WHAT IS NEEDED: An exact copy of every record, without the pictures, is what should come back.

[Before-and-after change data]
# # # # # # #
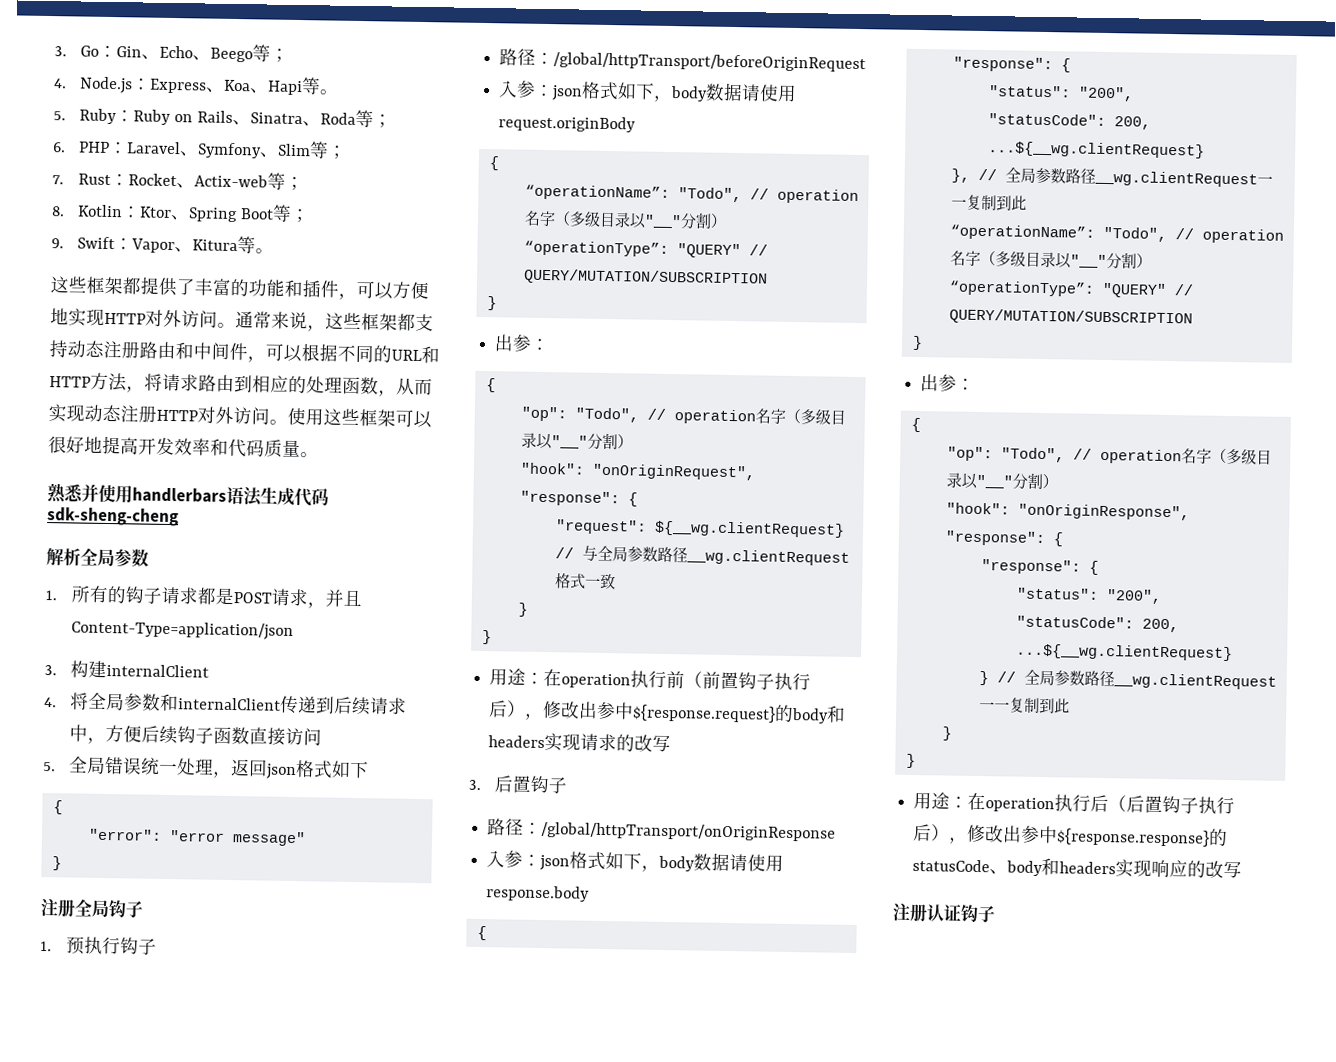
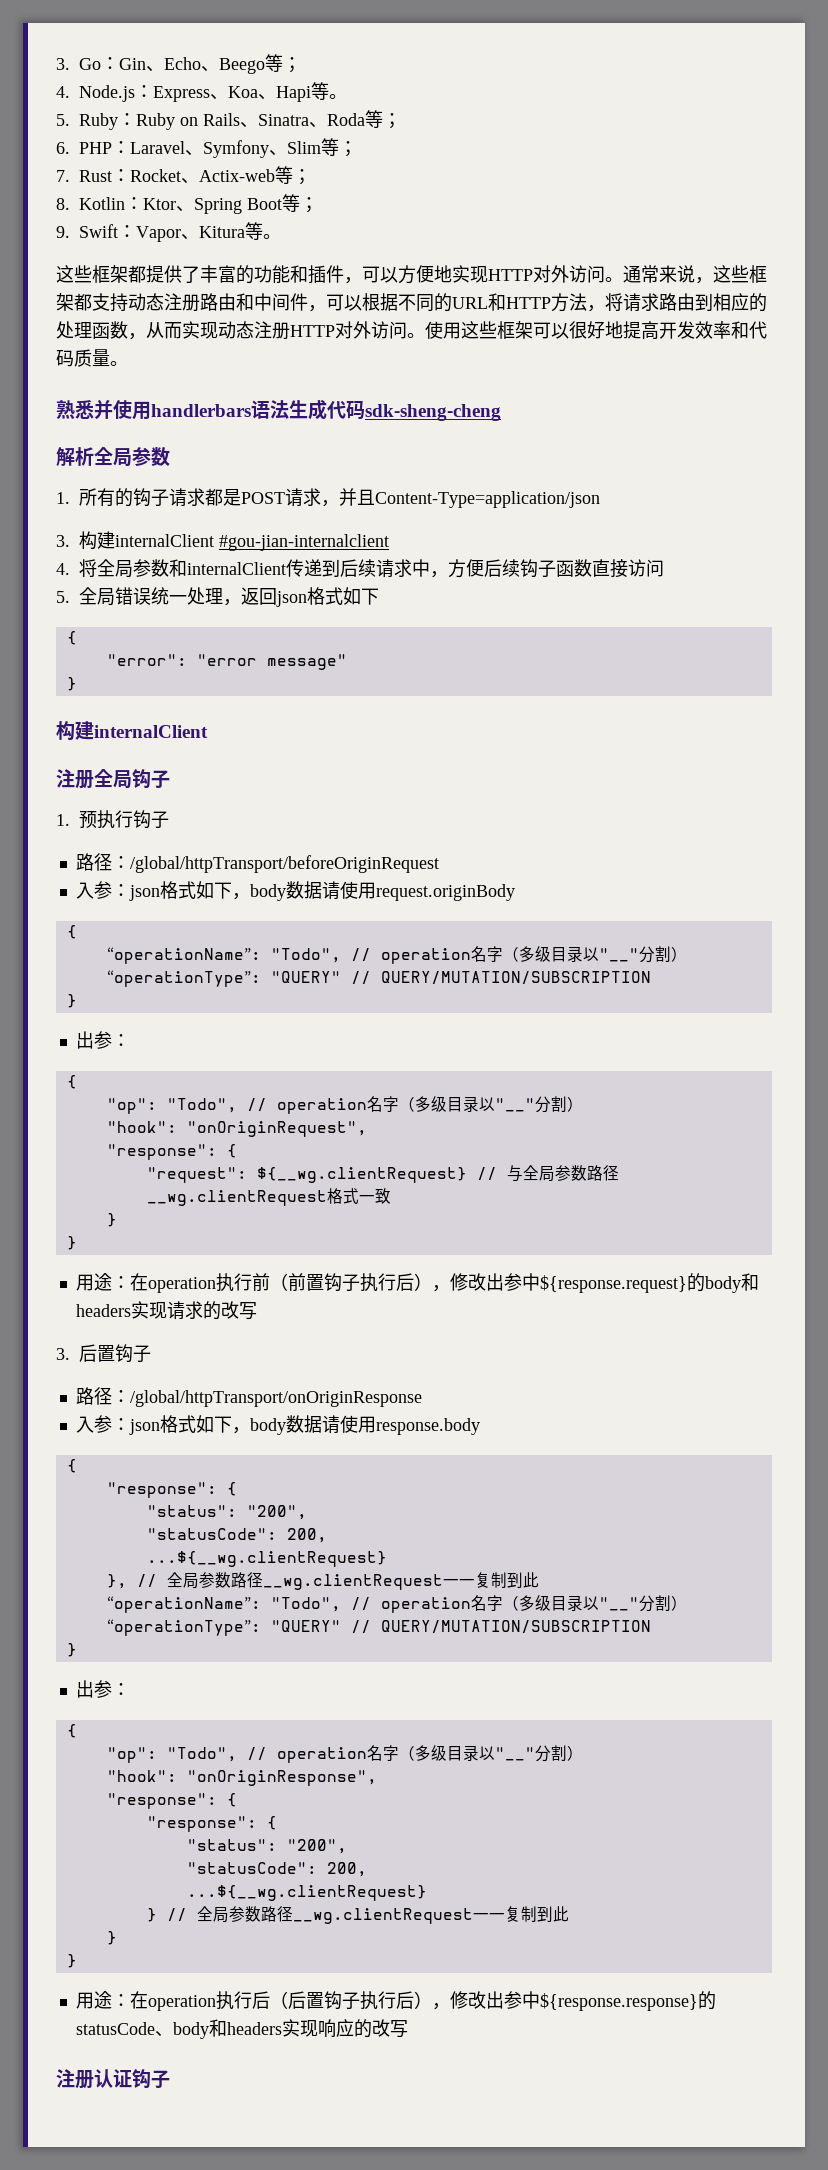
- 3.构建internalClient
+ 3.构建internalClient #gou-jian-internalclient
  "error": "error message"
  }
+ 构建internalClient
# # # # # # #
ANSWER TO THE EXERCISE:
- 3.构建internalClient
+ 3.构建internalClient #gou-jian-internalclient
  "error": "error message"
  }
+ 构建internalClient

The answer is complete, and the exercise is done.